A recent blog post by Christian outlines an algorithm that we formulated for the co-optimization of structure and control of robots. This algorithm seeks to more tightly couple the co-optimization as compared to the algorithm described in [1]. Let's call the algorithm we propose Algorithm 1.

Algorithm 1 samples two robot designs that are symmetric around the center of the normal distribution they are sampled from. Then, two separate controllers are optimized for each of these symmetric robot design samples and then the performances of the two designs using updated controllers are measured. These measurements are used to update the parameters of the design distribution as well as choose which controller to continue with.

We also propose a second algorithm (Algorithm 2) that is mainly the same algorithm that is proposed in [1] but with a slight but potentially important change.

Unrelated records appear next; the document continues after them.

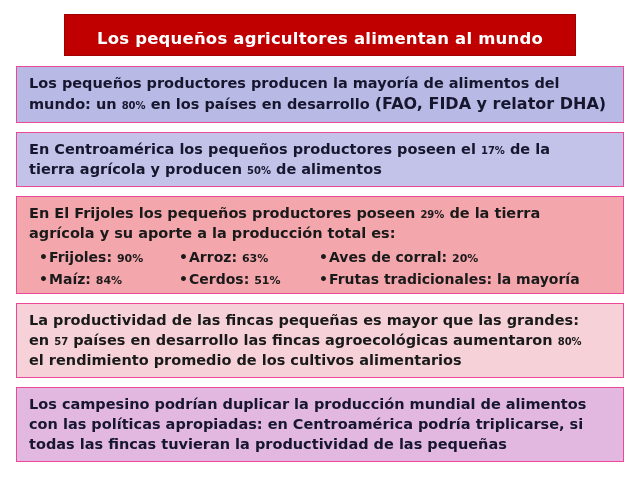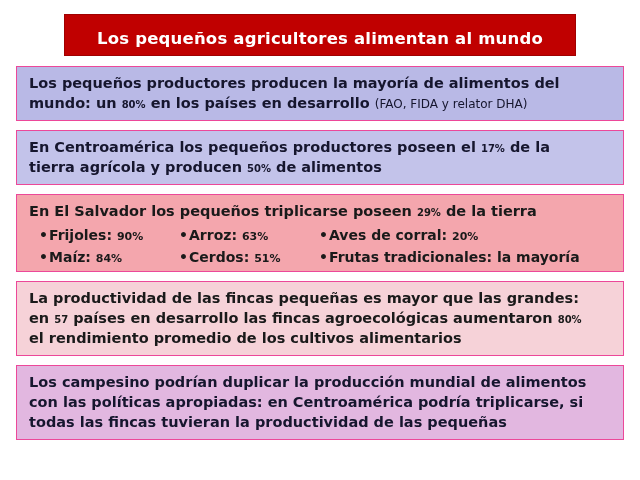--- a/index.html
+++ b/index.html
@@ -64,8 +64,8 @@
     font-weight: bold;
   }
   .smallcaps {
-    font-size: 12px;
-    font-weight: normal;
+    font-size: 16px;
+    font-weight: bold;
   }
 
   

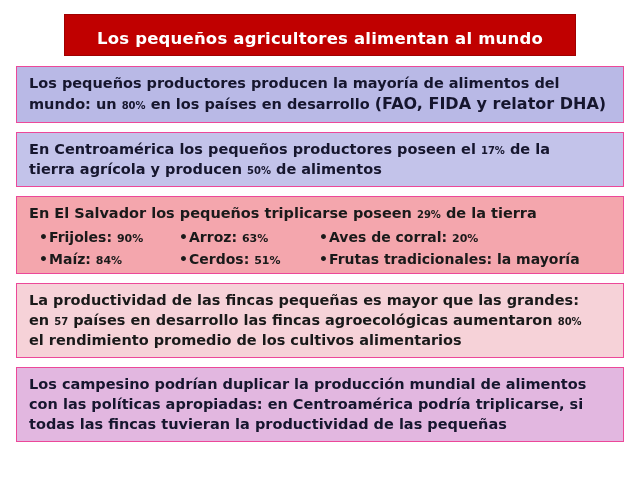--- a/index.html
+++ b/index.html
@@ -128,7 +128,7 @@
 
   <div class="box b3">
     <div class="line">
-      <span>En El Salvador los pequeños triplicarse poseen </span><span class="small">29%</span><span> de la tierra</span>
+      <span>En El Frijoles los pequeños productores poseen </span><span class="small">29%</span><span> de la tierra</span>
     </div>
 
     <div class="cols">

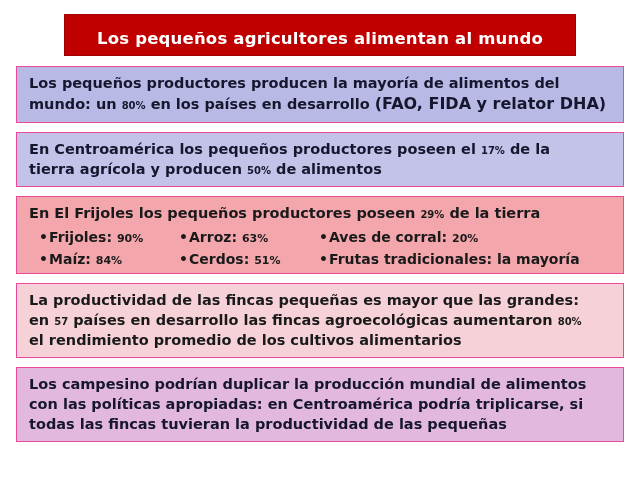--- a/index.html
+++ b/index.html
@@ -130,6 +130,9 @@
     <div class="line">
       <span>En El Frijoles los pequeños productores poseen </span><span class="small">29%</span><span> de la tierra</span>
     </div>
+    <div class="line">
+      <span>agrícola y su aporte a la producción total es</span><span>:</span>
+    </div>
 
     <div class="cols">
       <div class="col col-1">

[1] does not seem to mention whether the policy that is used for the geometric parameter optimization is deterministic or stochastic. Christian and I hypothesize that using a deterministic policy for the geometric parameter optimization will result in a less noisy gradient for updating the parameter distribution. This is the main difference between this algorithm and the one in [1]. In addition, the paper does not indicate whether the PGPE they used is SyS-MultiPGPE or just MultiPGPE without symmetric sampling. Our algorithm explicitly uses SyS-MultiPGPE.

The main difference between Algorithm 1 and Algorithm 2 is that 1 will attempt to optimize the controller specifically for certain geometries which could lead to it discovering controller-geometry pairs that are more specifically suited to one another. In comparison, Algorithm 2 will find a general controller that works well and will search in the geometric parameter space using that controller. This can be interpreted as Algorithm 1 more tightly coupling geometry and control as it will take one step in controller parameter space and then take the next step in geometric parameter space. 2 takes multiple steps in controller space followed by multiple steps in geometry space which could lead to it missing some optima that may be better.

[1] Charles Schaff, David Yunis, Ayan Chakrabarti, Matthew R. Walter. Jointly Learning to Construct and Control Agents using Deep Reinforcement Learning. arXiv:1801.01432, 2018.